Dans mon pays, généralement en zones rurales, les femmes n’étudient pas ou ne font pas de longues études ; elles travaillent aux champs, prennent soin des enfants et restent à la maison. Aujourd’hui, de plus en plus de jeunes filles nourrissent de grandes ambitions, étudient, cherchent du travail et réalisent leurs vœux. Je peux dire fièrement que je fais maintenant partie de ces femmes-là, même si le chemin reste encore long. J’ai récemment eu un Master en journalisme et communication et je suis plutôt fière de ce parcours. Un parcours ordinaire pour certains, mais qui signifie beaucoup pour moi. Ce stade de ma vie est le résultat de longues années d’études, de patience, de peines et d’épreuves.

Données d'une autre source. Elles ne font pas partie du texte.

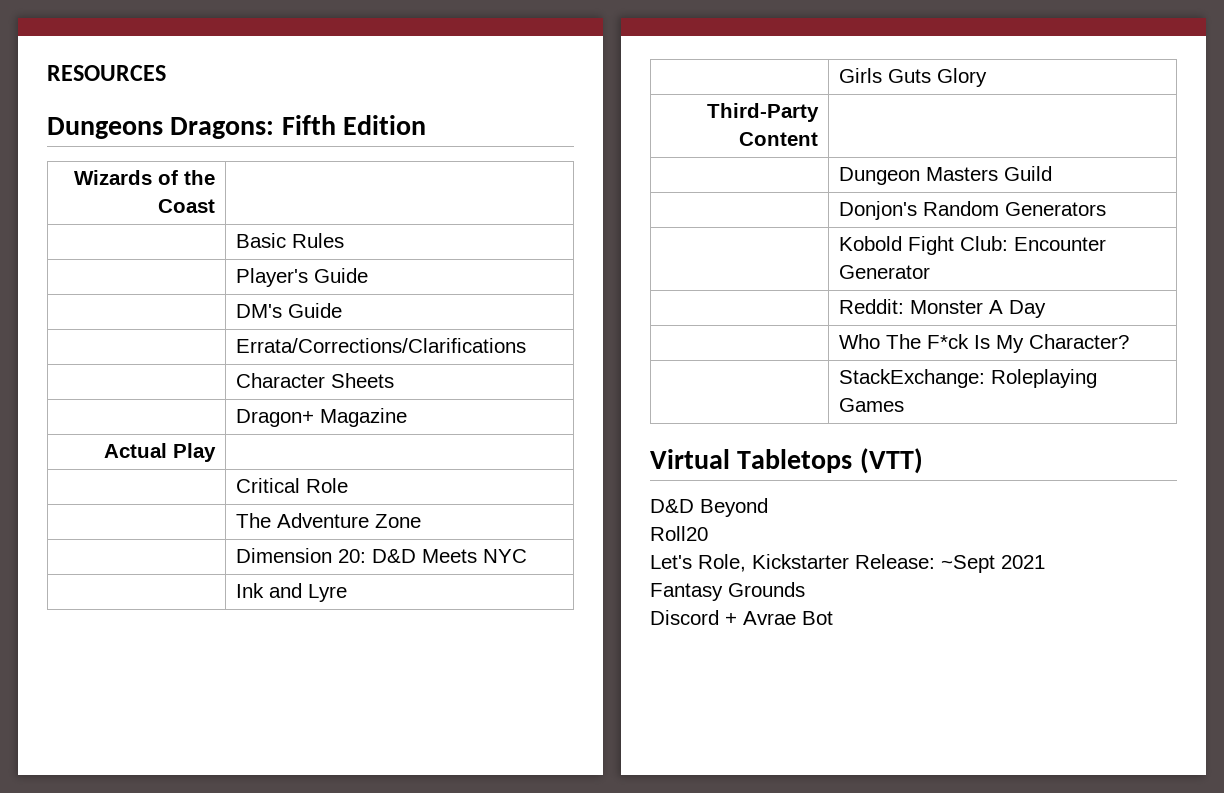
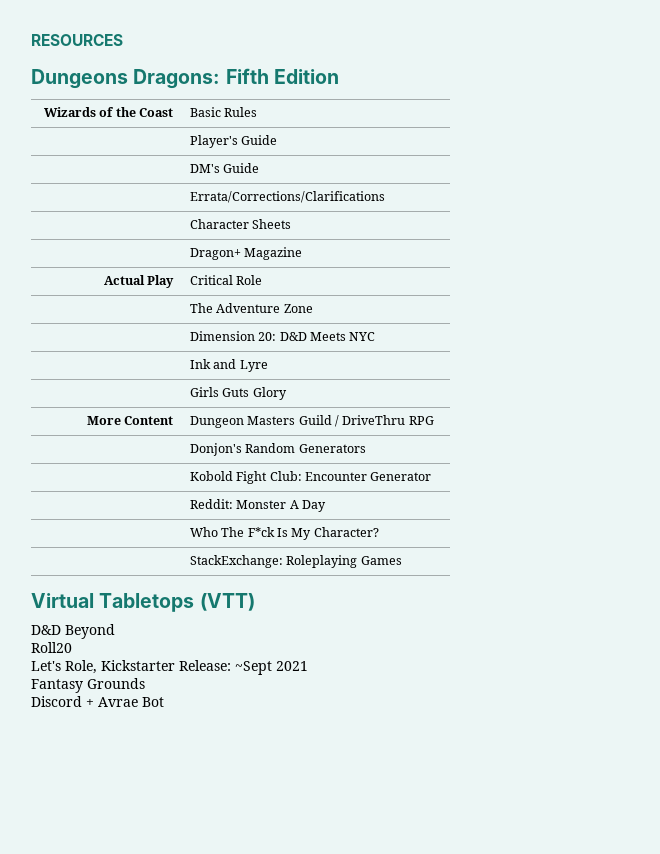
(216, 206) // | -> (174, 112) none
(217, 452) // | -> (175, 281) none
[707,103,820,122] Third-Party -> [86,416,121,425] More
(819, 139) // | -> (174, 420) none
(1052, 173) none -> [335,415,434,427] / DriveThru RPG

Ce qui est triste, c’est qu’après tout ce sacrifice de soi, quelle issue ? Il n’y en a presque pas. On enchaîne les formations, les stages, les expériences professionnelles pour au final se retrouver sur un terrain vide, désert.
En tant que femme, on veut frayer notre chemin, briller de notre propre étoile, donner les résultats que nos parents ont toujours souhaité voir. Ce jour-là, j’étais contente, contente de recevoir ce bout de papier différent des autres, mais j’étais aussi triste, triste de n’avoir pas atteint ou réalisé mes attentes. Cet événement marque un début d’ambitions encore plus grandes, de détermination et de plus de motivation dans la poursuite de mes rêves.